== Segment start ==

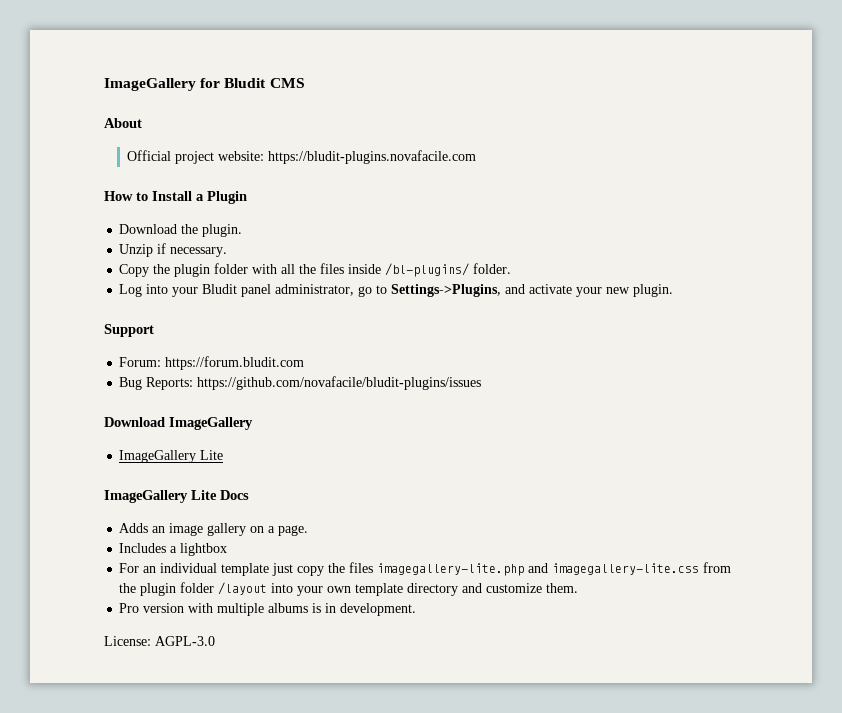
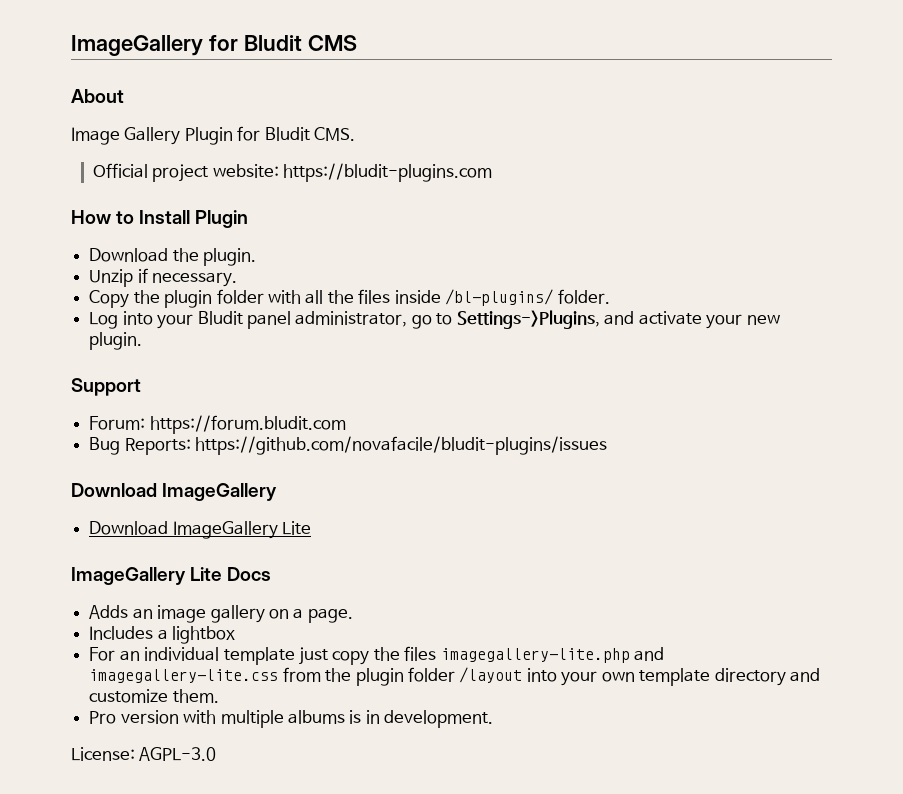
(142, 123) none -> [71,126,356,145] // Image Gallery Plugin for Bludit CMS.
[268,150,477,164] https://bludit-plugins.novafacile.com -> [283,163,493,182] https://bludit-plugins.com
[196,194,204,201] a -> (191, 217) none
(253, 423) none -> [89,521,169,535] Download

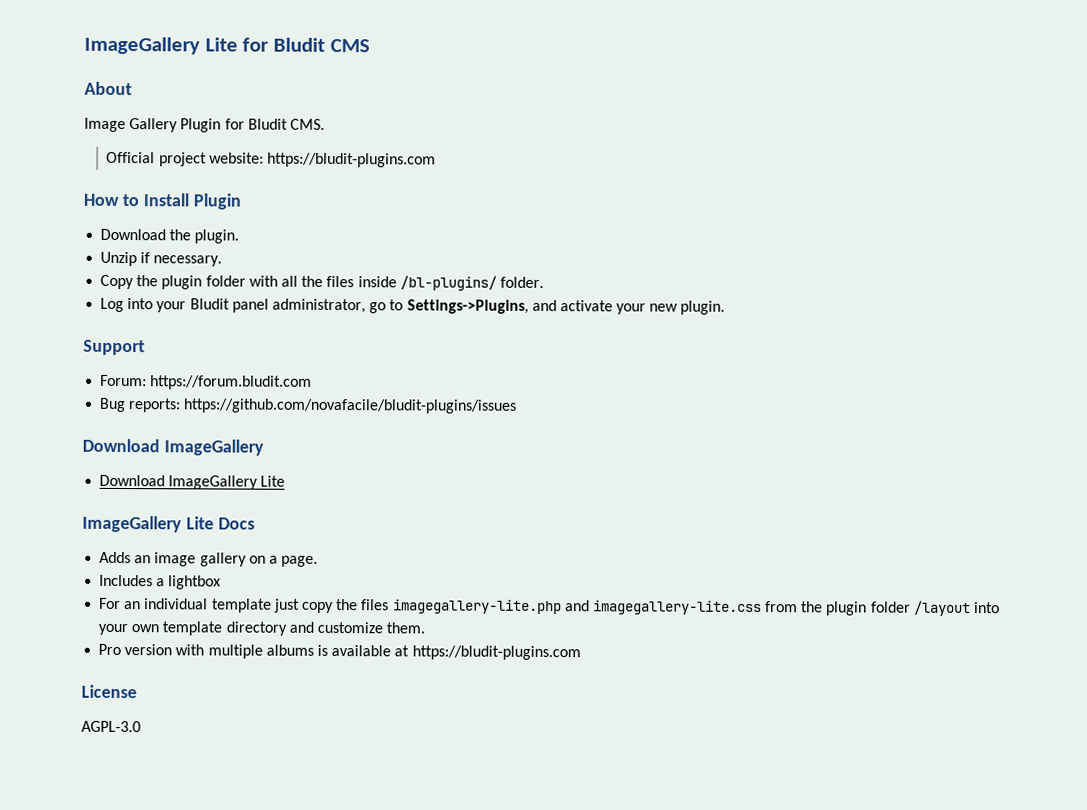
[71,35,203,56] ImageGallery -> [84,36,238,55] ImageGallery Lite
[124,438,191,455] Reports: -> [128,398,182,413] reports:
[365,710,494,728] [71,747,135,761] in development. // License: -> [331,645,581,661] [81,684,137,699] available at https://bludit-plugins.com // License //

== Segment end ==

ASSIGNMENT ▸
The material must be returned exactly, with its pictures omitted.

RESULT ▸
(142, 123) none -> [71,126,356,145] // Image Gallery Plugin for Bludit CMS.
[268,150,477,164] https://bludit-plugins.novafacile.com -> [283,163,493,182] https://bludit-plugins.com
[196,194,204,201] a -> (191, 217) none
(253, 423) none -> [89,521,169,535] Download

[71,35,203,56] ImageGallery -> [84,36,238,55] ImageGallery Lite
[124,438,191,455] Reports: -> [128,398,182,413] reports:
[365,710,494,728] [71,747,135,761] in development. // License: -> [331,645,581,661] [81,684,137,699] available at https://bludit-plugins.com // License //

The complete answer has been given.